:: Problem to solve ::
Could you set down exactly the lines of the data below, starting at the one that holds "- must cover all posible enum values" and ending at the one that holds "double, and long.", both included, and only those?

:: Change detection outputs ::
***

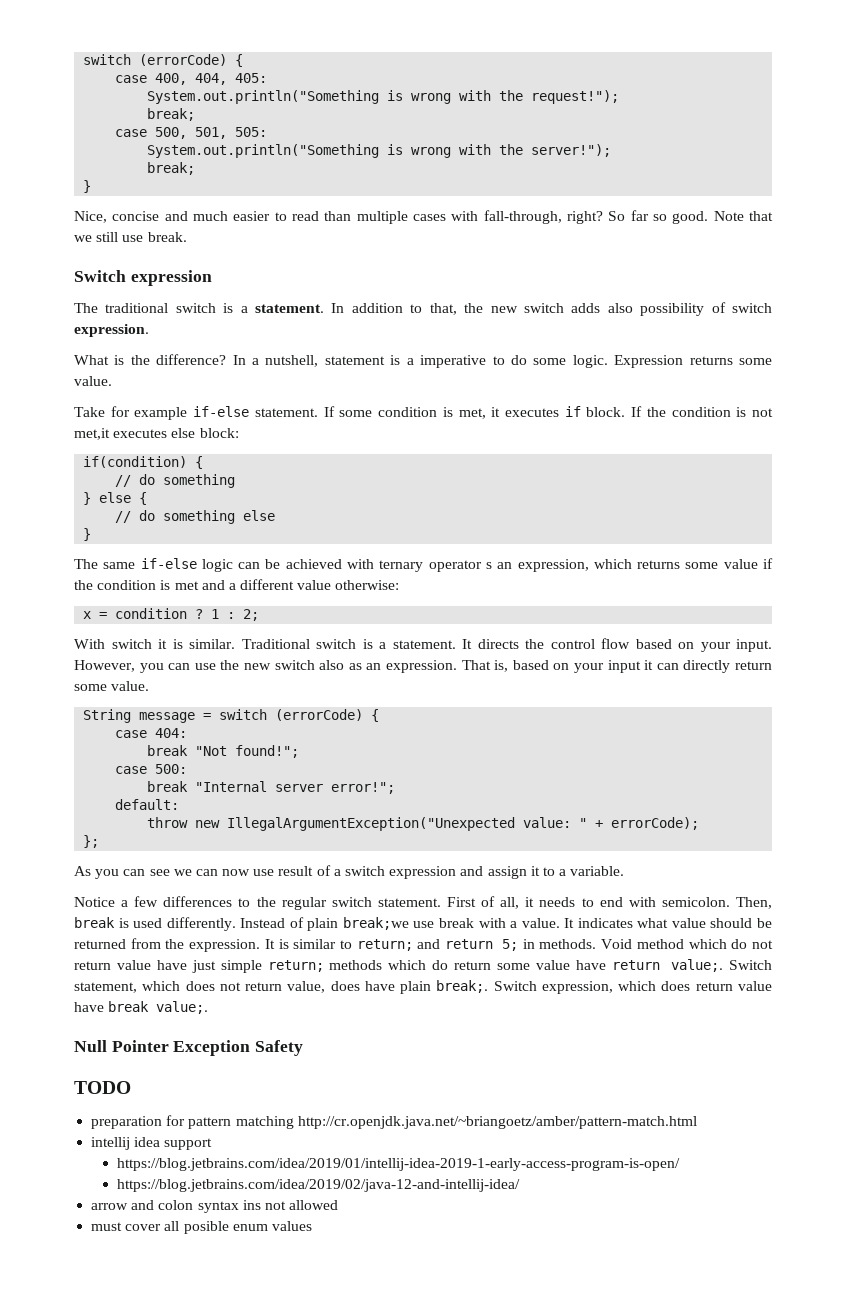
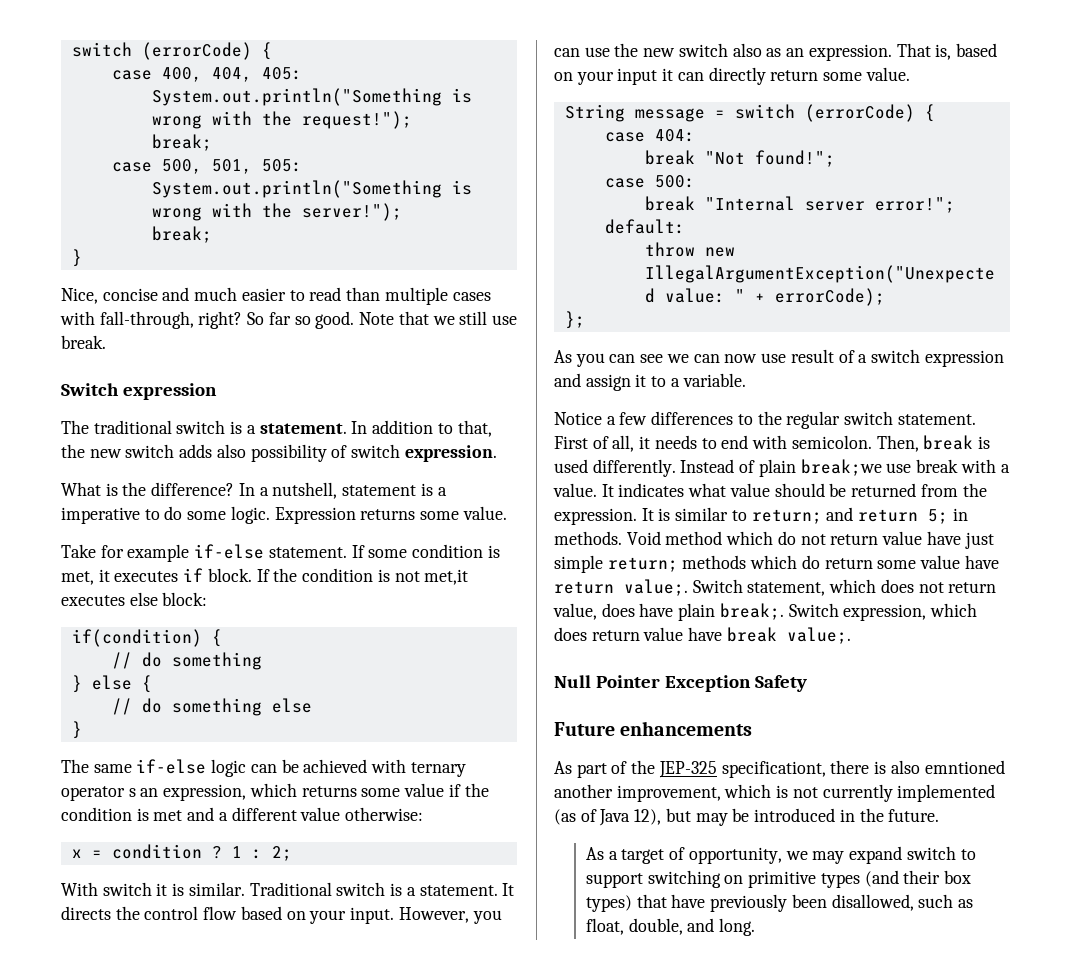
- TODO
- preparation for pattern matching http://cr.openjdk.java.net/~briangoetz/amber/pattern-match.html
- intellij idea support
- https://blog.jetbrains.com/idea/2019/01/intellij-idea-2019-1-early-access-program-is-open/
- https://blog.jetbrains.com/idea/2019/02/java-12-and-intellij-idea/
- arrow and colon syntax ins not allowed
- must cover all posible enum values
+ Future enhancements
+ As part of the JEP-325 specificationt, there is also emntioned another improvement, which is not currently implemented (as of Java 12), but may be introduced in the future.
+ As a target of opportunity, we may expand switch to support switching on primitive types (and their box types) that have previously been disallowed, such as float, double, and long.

***

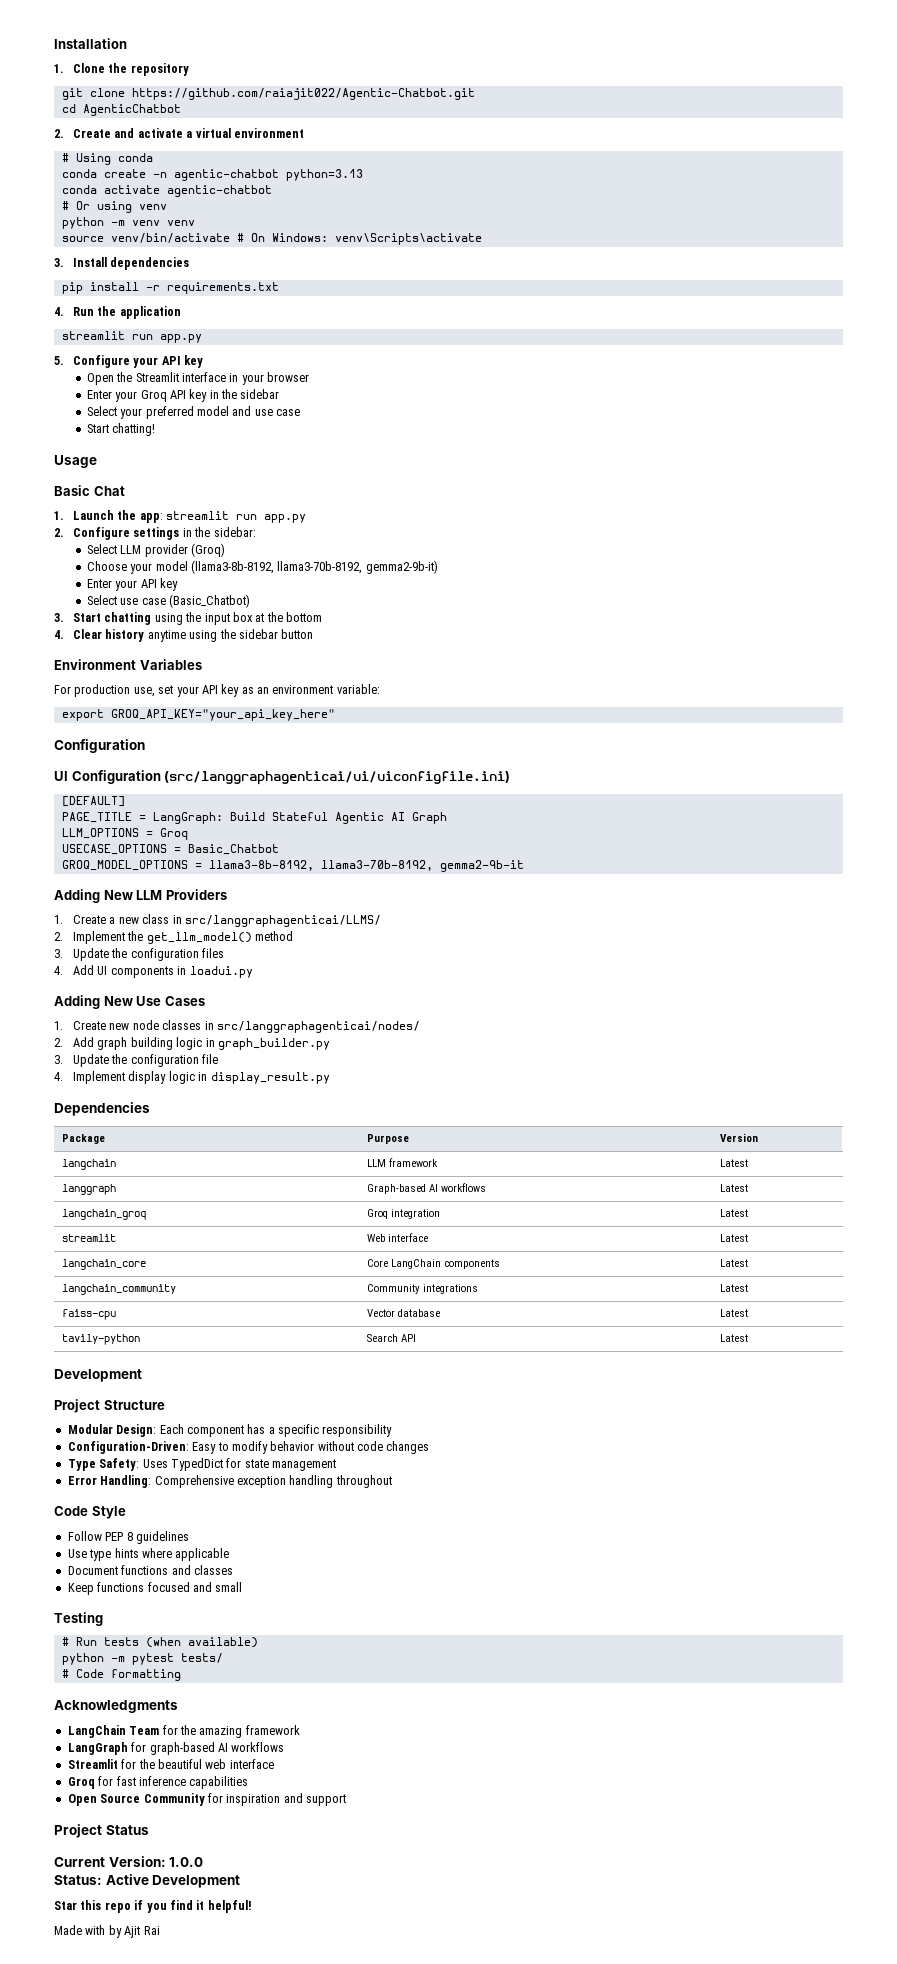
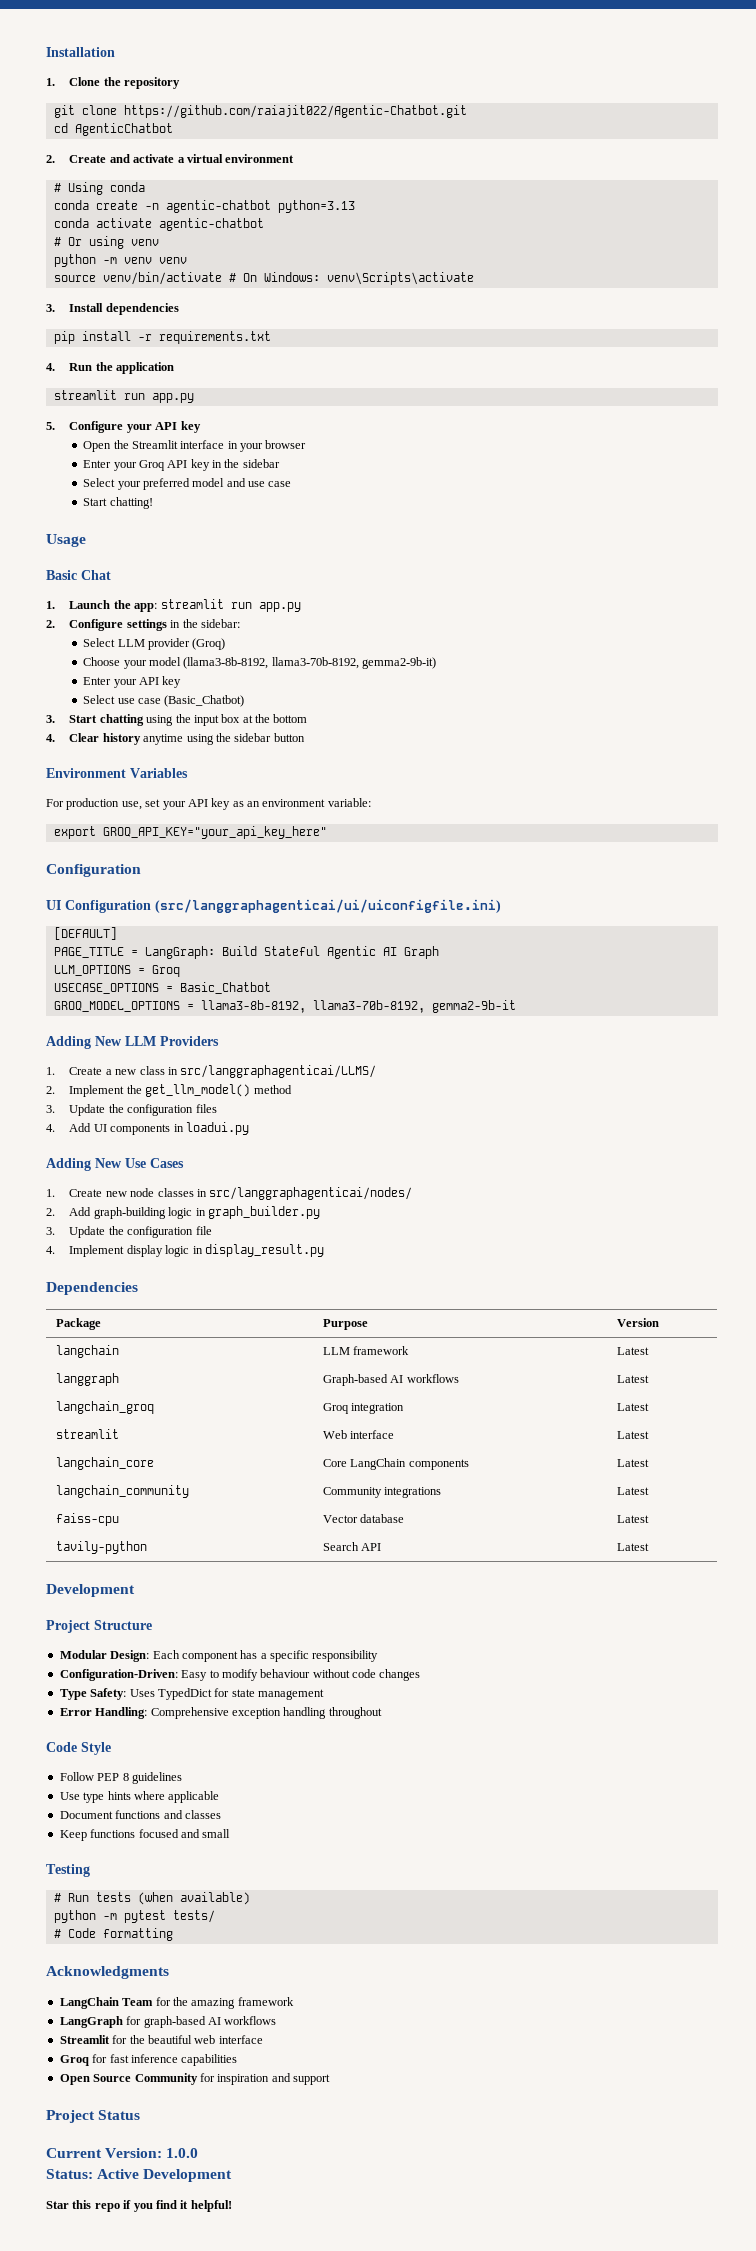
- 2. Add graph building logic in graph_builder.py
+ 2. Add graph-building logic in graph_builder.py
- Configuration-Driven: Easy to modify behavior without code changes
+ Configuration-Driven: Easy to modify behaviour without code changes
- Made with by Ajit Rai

***

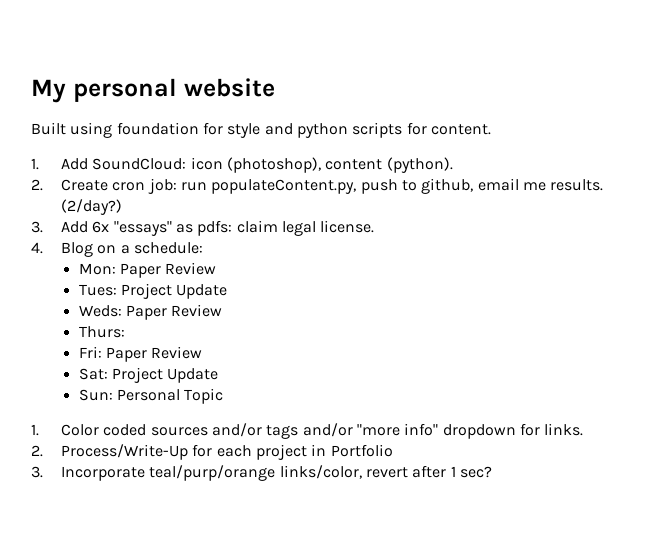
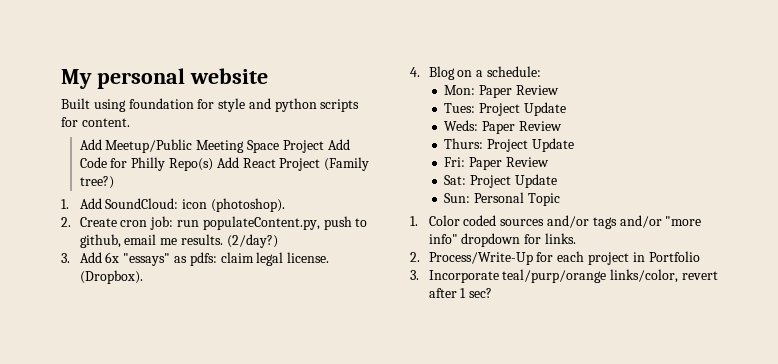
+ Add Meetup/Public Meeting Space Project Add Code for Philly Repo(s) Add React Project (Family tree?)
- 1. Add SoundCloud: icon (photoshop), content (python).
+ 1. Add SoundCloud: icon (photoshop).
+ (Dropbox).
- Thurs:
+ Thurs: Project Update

***

:: Answer to this exercise ::
- must cover all posible enum values
+ Future enhancements
+ As part of the JEP-325 specificationt, there is also emntioned another improvement, which is not currently implemented (as of Java 12), but may be introduced in the future.
+ As a target of opportunity, we may expand switch to support switching on primitive types (and their box types) that have previously been disallowed, such as float, double, and long.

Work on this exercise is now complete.